No começo do século XXI, casamentos terminam, sem que os cônjuges saibam como e por quê. A menor contrariedade, chuta-se o intruso.
A mulher exige as vantagens que eram exclusivas dos homens nos tempos das bisavós.
“É direito nosso. Chegamos à presidência da empresa, da fábrica, do Brasil”, diria a new yuppie, espécie de mulher alfa na tradução para o Português.
O homem também mudou. Para sobreviver, parafraseando Charles Darwin, parte dos machos incentiva as fêmeas trocarem pneus, subir no telhado para limpar as calhas e ser a única provedora de cerca de 40% dos lares brasileiros.
Se a couraça do casório afrouxou, estaria o ser humano mais feliz que os antepassados?
Marlene estava guiando o carro do ano pela estrada. Ia de Campinas para Sorocaba. Visitaria os pais. Essa jovem de 32 anos, formada em Administração de Empresa, está na lista das que se consideram bem sucedida. Na função de gerente de um forte banco de varejo, recebe mais de10 salários mínimos, estando classificada na classe média alta, segundo o IBGE.
Com a nova renda, comprou apartamento em bairro de novo-rico da cidade da UNICAMP e trocou o carro seminovo 1.0 pelo 1.8 do ano. Conta com condições de, em feriado prolongado – caso o banco conceda – chegar ao apartamento, meter peças de roupas nas malas, tomar um taxi para o aeroporto Vira Copos, apontar para um itinerário, comprar a passagem e curtir dois ou três dias sem preocupação com contas a pagar nem limite do cartão. Lembrando que o estilo de adepta da poupança, de promoção e da fuga de supérfluos, impede que seja inadimplente ou gaste com juros abusivos.
Colocou o CD do Guilherme Arantes, pois estava nostálgica. Riu ao ouvir o refrão adeus também foi feito para se dizer.
_ Sem horário, sem compromisso... só vejo vantagem em ficar solteiro.
A frase era de uma velha conhecida sua. O conteúdo era defendido por homens de todas as idades, preferencialmente pelos quarentões ou cinquentões divorciados.
A pequena agência em que começou, numa cidadela vizinha de Sorocaba, foi onde tomou contato pela primeira vez com essas frases que zombam do casamento. Tinha 22 anos, e estava casada há um. Natural que sentisse repulsa pela frase e por quem a pronunciasse.
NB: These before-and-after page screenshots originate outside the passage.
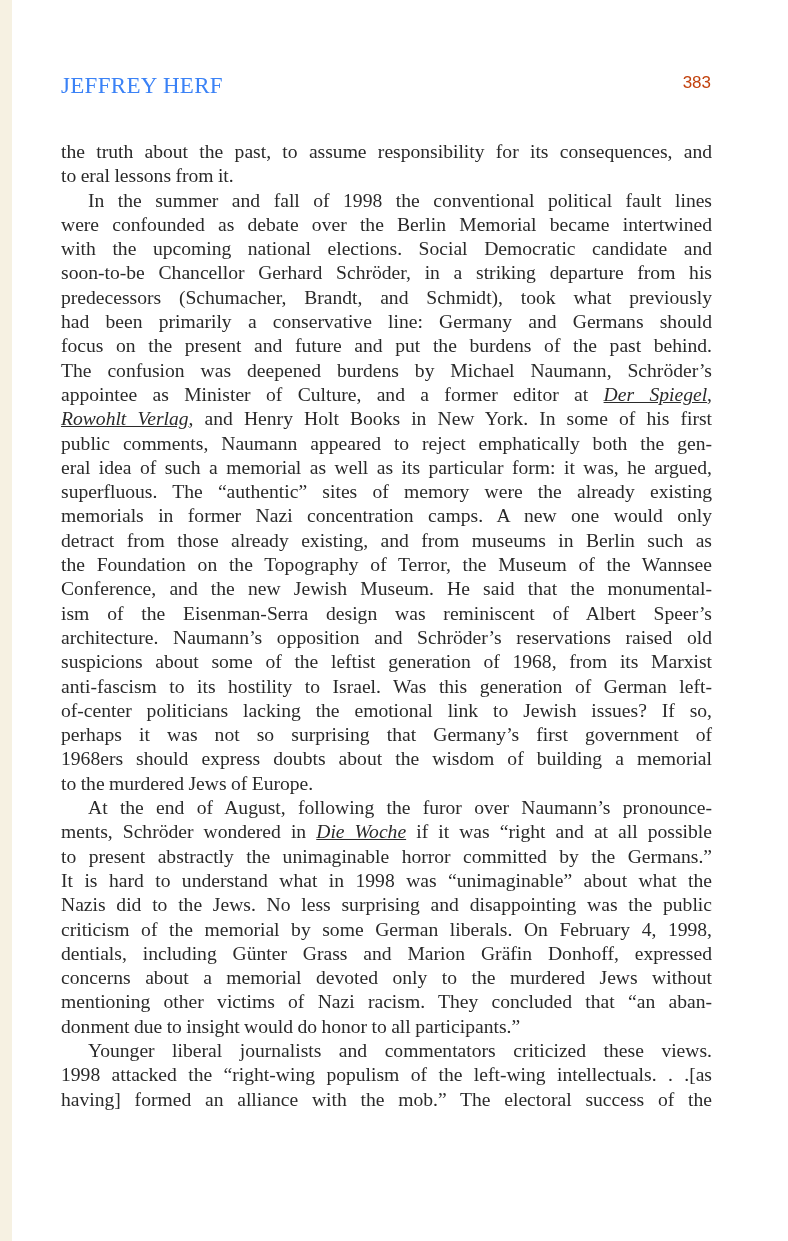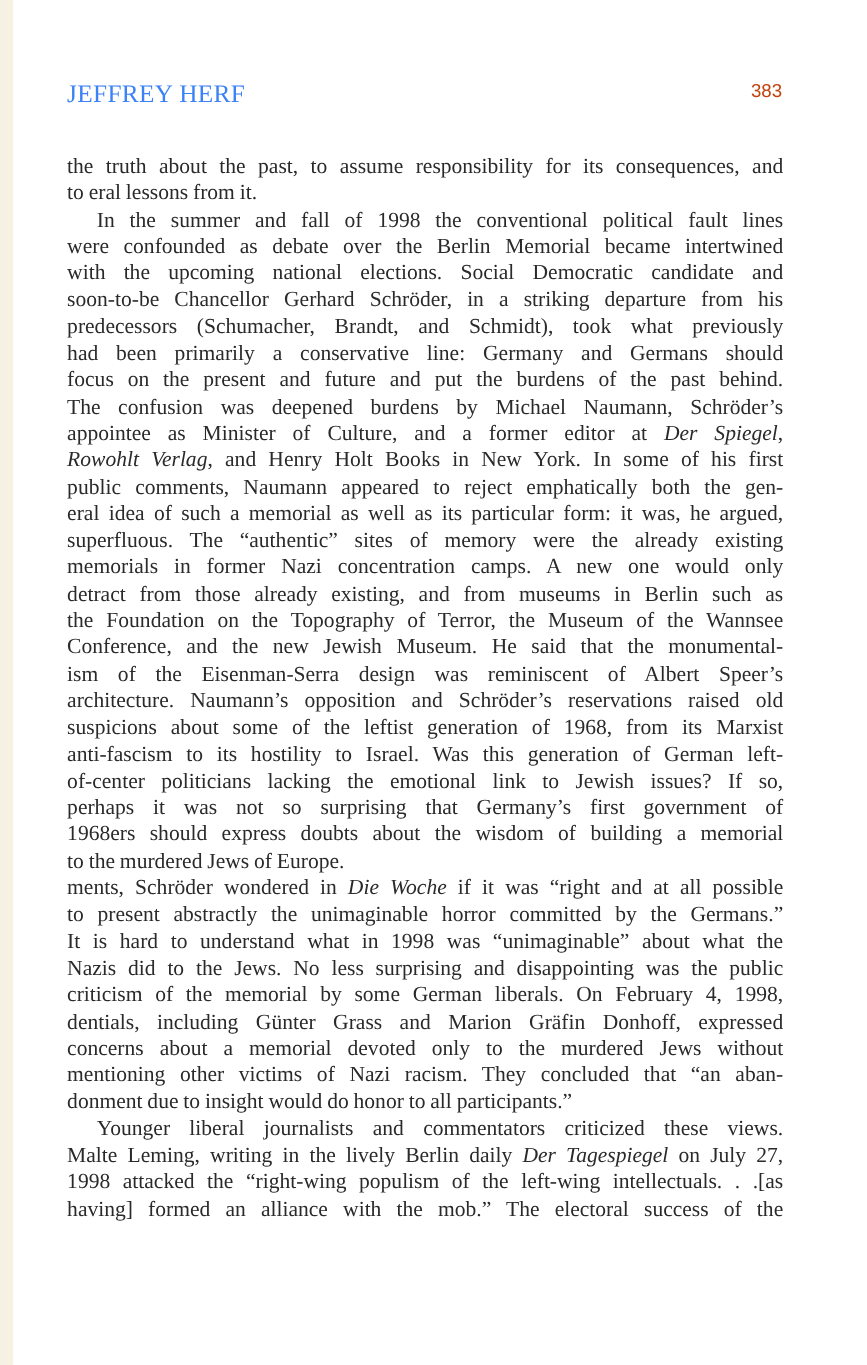"Der Spiegel" .line i { text-decoration: none -> underline }
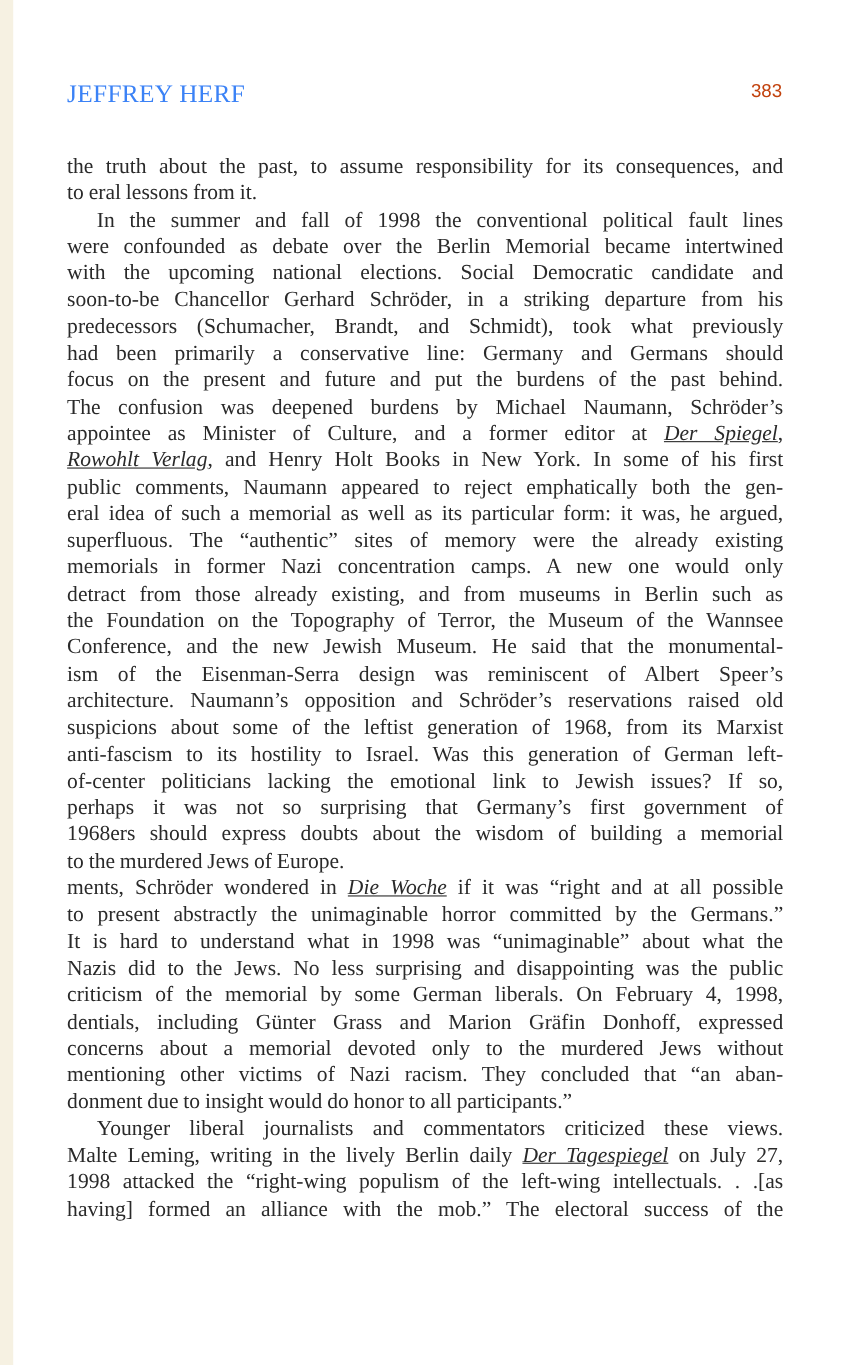"At the end of August," div.line { html: none -> <div><span>At the end of August, following the furor over Naumann’s pronounce-</span></div> }
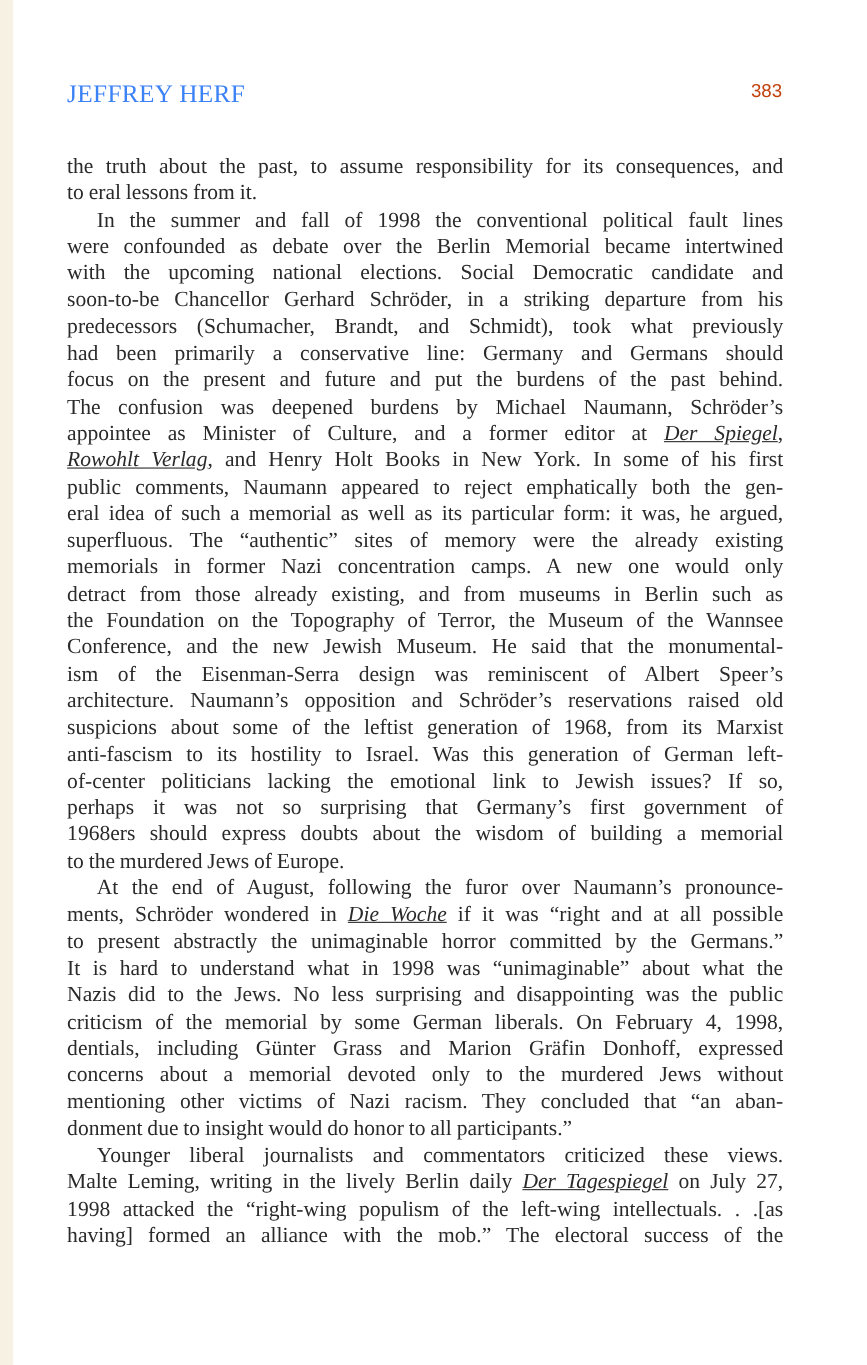"Malte Leming, writing in the" div.line { html: <div><span>Malte Leming, writing in the lively Berlin daily </span><i>Der Tagespiegel</i><span> on July 27,</span></div> -> none }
“São pessoas tristes, que perderam a oportunidade de criar vínculo e tem inveja de quem consegue”, a defesa da mãe ouvida num desses almoços de família, onde ambas ficaram à mesa jogando papo para o ar enquanto os homens se envolviam em atividade diversa. “Nos tempos que correm, quando se fracassa em alguma coisa, é natural se fazer de vítima em vez de investigar no que se errou para tentar remediar...”, era a opinião da mãe diante das farpas que os solteirões desferiam contra o casamento.
O marido era engenheiro, e desde o começo desgostara de a mulher ter sido admitida no banco. Primeiro, pela insegurança que os ciumentos têm.
Aos vinte e seis anos, Marlene vivia brigas e desentendimentos, que acabaram pondo o casamento para escanteio.
Se não fosse o trabalho preencher o vácuo em sua vida de divorciada, ficaria irada ao notar a indiferença do ex-marido. “Sequer veio atrás de mim, sequer fez as cenas que qualquer apaixonado faria para provar o amor e pedir para voltar”.
No início, cada fim de expediente no banco, antevia o vazio, o silêncio, a escuridão da casa que residia sozinha.
Após receber a primeira promoção, como gerente Junior, veio a necessidade de viajar. Percebeu os benefícios da solteirice. Se fosse casada, que insegurança que a distância, ainda que a trabalho, geraria no casal.
O esperado aumento das despesas e custo de vida depois da separação acabou não acontecendo; ao contrário, diminuiu, graças à maior disponibilidade para o trabalho.
“Nos tempos que seguem, o casamento que devemos manter a sete chaves é com nosso trabalho”, murmurou ela, quando a música adeus também foi feito pra se dizer terminou.